>>
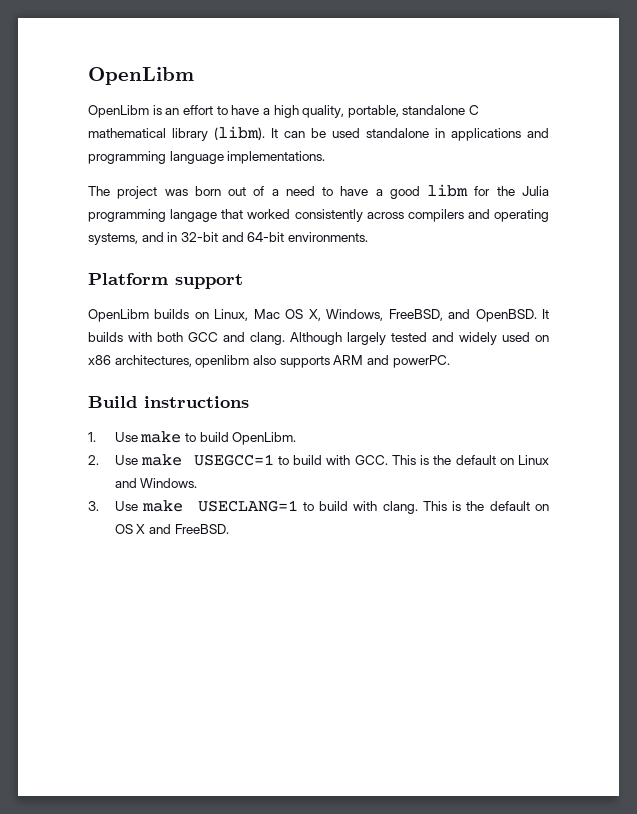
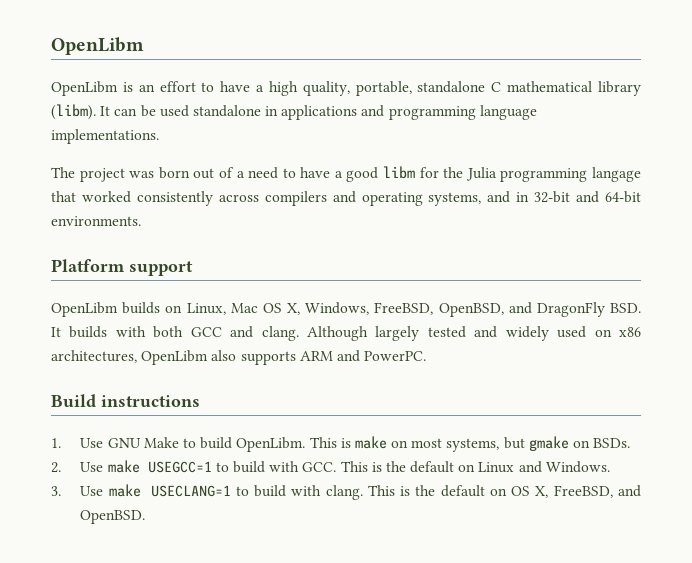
- OpenLibm builds on Linux, Mac OS X, Windows, FreeBSD, and OpenBSD. It builds with both GCC and clang.
+ OpenLibm builds on Linux, Mac OS X, Windows, FreeBSD, OpenBSD, and DragonFly BSD. It builds with both GCC and clang.
- Although largely tested and widely used on x86 architectures, openlibm also supports ARM and powerPC.
+ Although largely tested and widely used on x86 architectures, OpenLibm also supports ARM and PowerPC.
- 1. Use make to build OpenLibm.
+ 1. Use GNU Make to build OpenLibm. This is make on most systems, but gmake on BSDs.
- This is the default on OS X and FreeBSD.
+ This is the default on OS X, FreeBSD, and OpenBSD.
<<
- [What is required]:
Give back all of the material exactly, though without the images it contains.

- [Problem solution]:
- OpenLibm builds on Linux, Mac OS X, Windows, FreeBSD, and OpenBSD. It builds with both GCC and clang.
+ OpenLibm builds on Linux, Mac OS X, Windows, FreeBSD, OpenBSD, and DragonFly BSD. It builds with both GCC and clang.
- Although largely tested and widely used on x86 architectures, openlibm also supports ARM and powerPC.
+ Although largely tested and widely used on x86 architectures, OpenLibm also supports ARM and PowerPC.
- 1. Use make to build OpenLibm.
+ 1. Use GNU Make to build OpenLibm. This is make on most systems, but gmake on BSDs.
- This is the default on OS X and FreeBSD.
+ This is the default on OS X, FreeBSD, and OpenBSD.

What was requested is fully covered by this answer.